Нет, жить кое-как можно. Многим куда хуже, наверно.

— Лёх, давай в дурака.

— Дава-ай.

Встаю, беру стул, карты с тумбочки. Сажусь рядом с Лехиной кроватью. Начинаю тасовать.

— Блин, новые надо, — заодно ворчу, — как тряпки стали уже.

— Купи, — ехидно советует Лёха.

По коридору тяжелые шаги и удары ботинком в стену время от времени. Так обычно возвращается домой наш сосед справа.

— Санёк, — узнает Лёха и усмехается: — Счас начнется!

Сане вот-вот в армию. Жена подвела. Один ребенок у них есть, полуторагодовалый сынишка, ждали второго, но что-то с женой случилось и — выкидыш, короче. Не смогла пару месяцев доносить. Может, и Санек постарался по пьяни. Они частенько хлещутся… В общем, теперь ему в армию.

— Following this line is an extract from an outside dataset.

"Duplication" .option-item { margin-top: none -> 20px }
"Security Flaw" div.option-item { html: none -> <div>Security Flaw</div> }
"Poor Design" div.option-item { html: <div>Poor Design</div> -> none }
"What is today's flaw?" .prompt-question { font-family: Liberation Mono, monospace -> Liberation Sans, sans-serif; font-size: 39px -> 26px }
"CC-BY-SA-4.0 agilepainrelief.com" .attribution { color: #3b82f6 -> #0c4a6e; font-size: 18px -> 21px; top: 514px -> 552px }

Я раскидал по шесть измусоленных, изжеванных карт. Козырь — пики.

— О-ой-й, — Лёха кисло глядит на карточный веерок у себя в руке. — Раздал, козлина. Ну, заходи.

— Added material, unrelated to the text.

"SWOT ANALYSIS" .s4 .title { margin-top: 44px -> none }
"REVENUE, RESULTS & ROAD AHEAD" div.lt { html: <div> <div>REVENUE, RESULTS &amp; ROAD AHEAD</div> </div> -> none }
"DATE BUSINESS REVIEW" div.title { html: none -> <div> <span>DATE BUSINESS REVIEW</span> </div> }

Бросаю ему пару семерок, для начала.

А за стеной начинается соседский вечерний концерт. «Ах, твари, с-сучары! — орет Санек. — Мразёвка поганая!..» В ответ — визг жены.

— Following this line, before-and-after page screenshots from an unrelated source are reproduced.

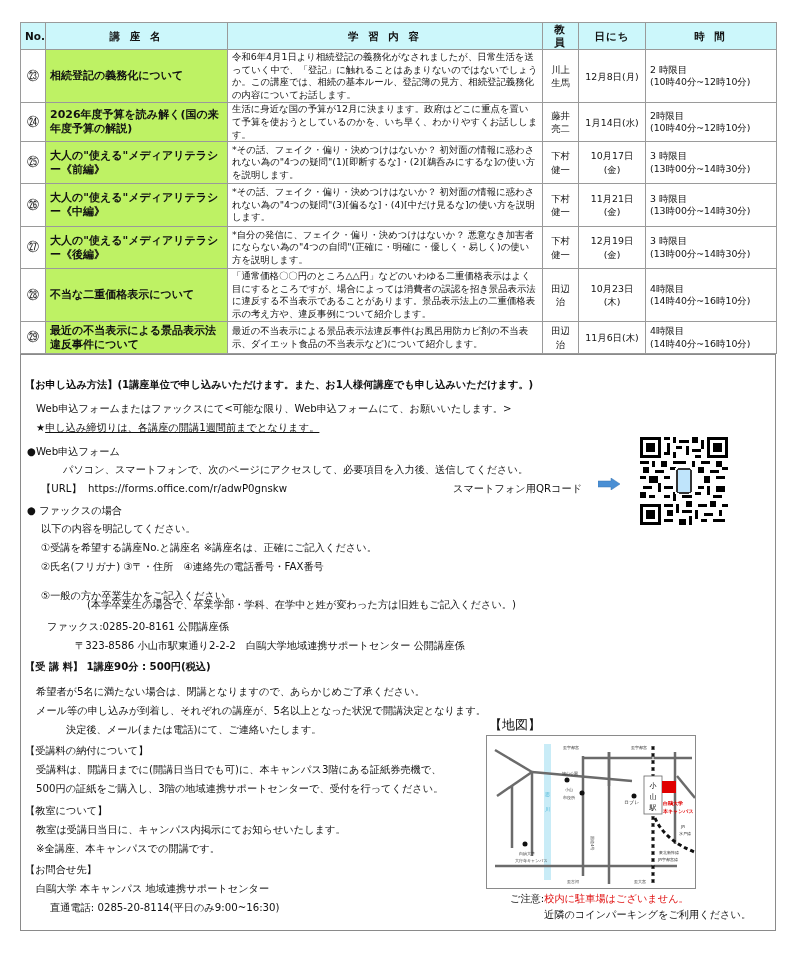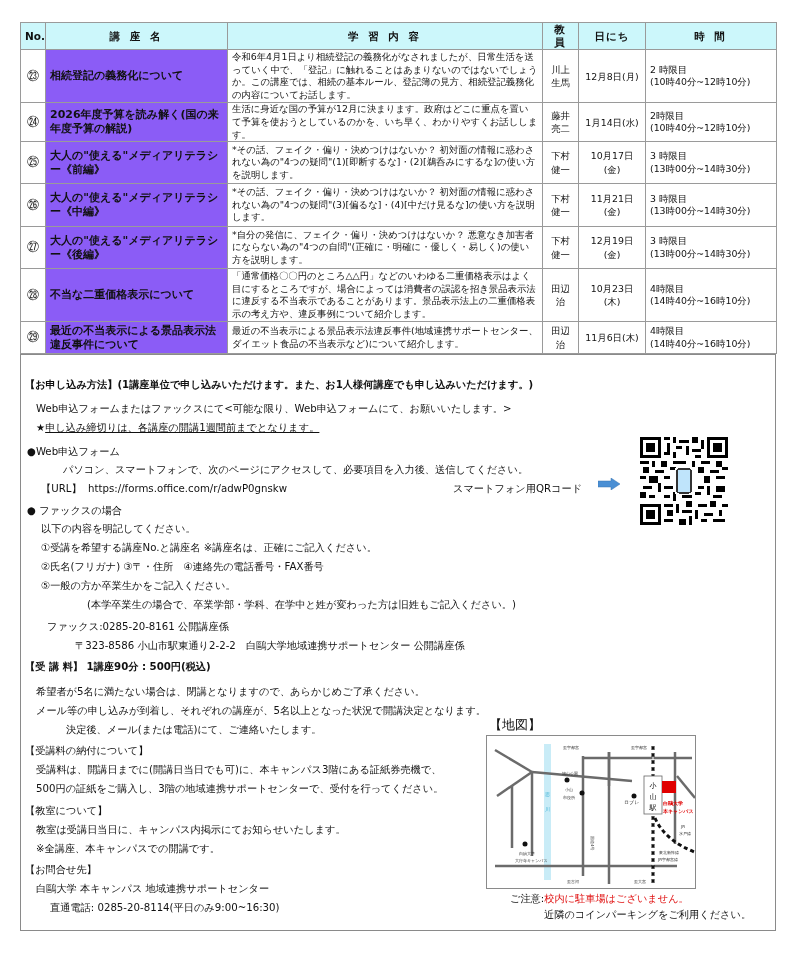"相続登記の義務化について" .tbl td.name { background: #8b5cf6 -> #bef264 }
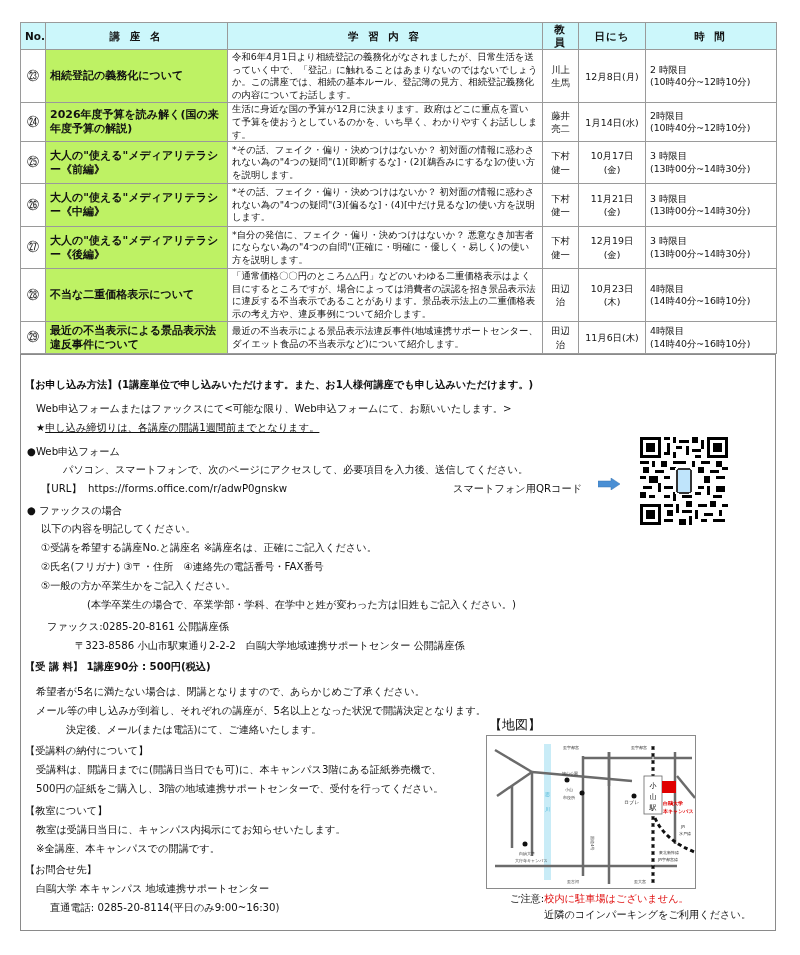"最近の不当表示による景品表示法違反事件(地域連携サポートセンター、ダイエット食品" td.content { text: 地域連携サポートセンター -> お風呂用防カビ剤の不当表示 }
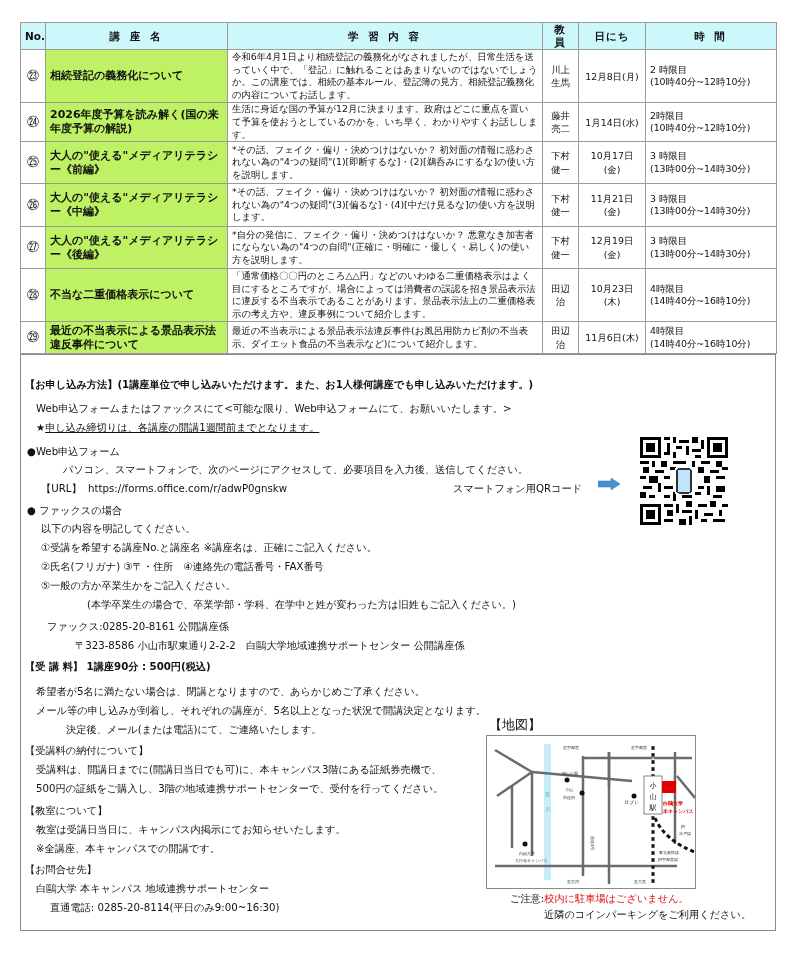"⑤一般の方か卒業生かをご記入ください。" div.line { top: 224px -> 234px }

— Понеслось, — констатирует Лёха.

«Да я вас всех-х! Мне теперь все равно, мне так и так!..» Звон посуды, истошный рев сынишки.

— Сколько у них посуды, — удивляюсь. — Каждый вечер колотят.

— Семья, — Лёха пожимает плечами. — У меня с женой еще и не то бывало.

— А зачем жениться тогда?

— Инстинкт.

Перебрасываемся картишками, отбиваемся, пытаемся друг друга завалить. По соседству полыхает скандал. Вроде и драка началась.

— Пойти, что ль, посмотреть, — говорю, — а то еще перережутся…

— Пуска-ай. Так им и надо. Всё правильно.

— А жена-то у него ничё.

— Ленка? Кхе, вот он и бесится. Его в армаду, а она тут с нами…

— Неплохо бы, — вздыхаю.

— Да чего хорошего? Которая рожала — на фиг она. Вот лет в девятнадцать телка — это нормал.

— Ну ты и гурман! Хотя… хотя я бы, конечно, тоже с девочкой лучше. — Мое воображение опять разыгралось, эта, с подоконника, перед глазами. — Погнали, может, она там еще!

— Кто?

— Ну, на кухне которая…

— О-ох, иди ты, иди, не мудись. Говна-пирога.

— Да как я один, ни с того ни с сего… Не смогу…

Сыграли десяток партий. Надоело. Жрать особенно нечего. Только картошка и хлеб. Картошка хоть и универсальный продукт, а уже не лезет.

— В понедельник в деревню смотаюсь, — мечтаю, — привезу мясного, огурчиков…

— Вези, вези! Похаваем.

У Лехи, в отличие от меня, вообще нет вариантов. К жене путь заказан, там уже другой хозяин, а родители — в Прокопьевске, отец у него бывший шахтер, а ныне инвалид, мать тоже какая-то больная, впору им помогать, а не ждать перевода или посылки с вкусненьким.

— Накатить бы, — говорит Лёха, вытягиваясь на кровати.

— Пойдем к Павлику с Ксюхой.

— Меня, в курсе, рвать тянет от ее этой хари!

— Ну, я тебя не трахать ее зову. Попросим у Павлика раскуриться.

— Раскуриться? Уху! А потом что делать, когда на хавку пробьет? Где хавчик-то?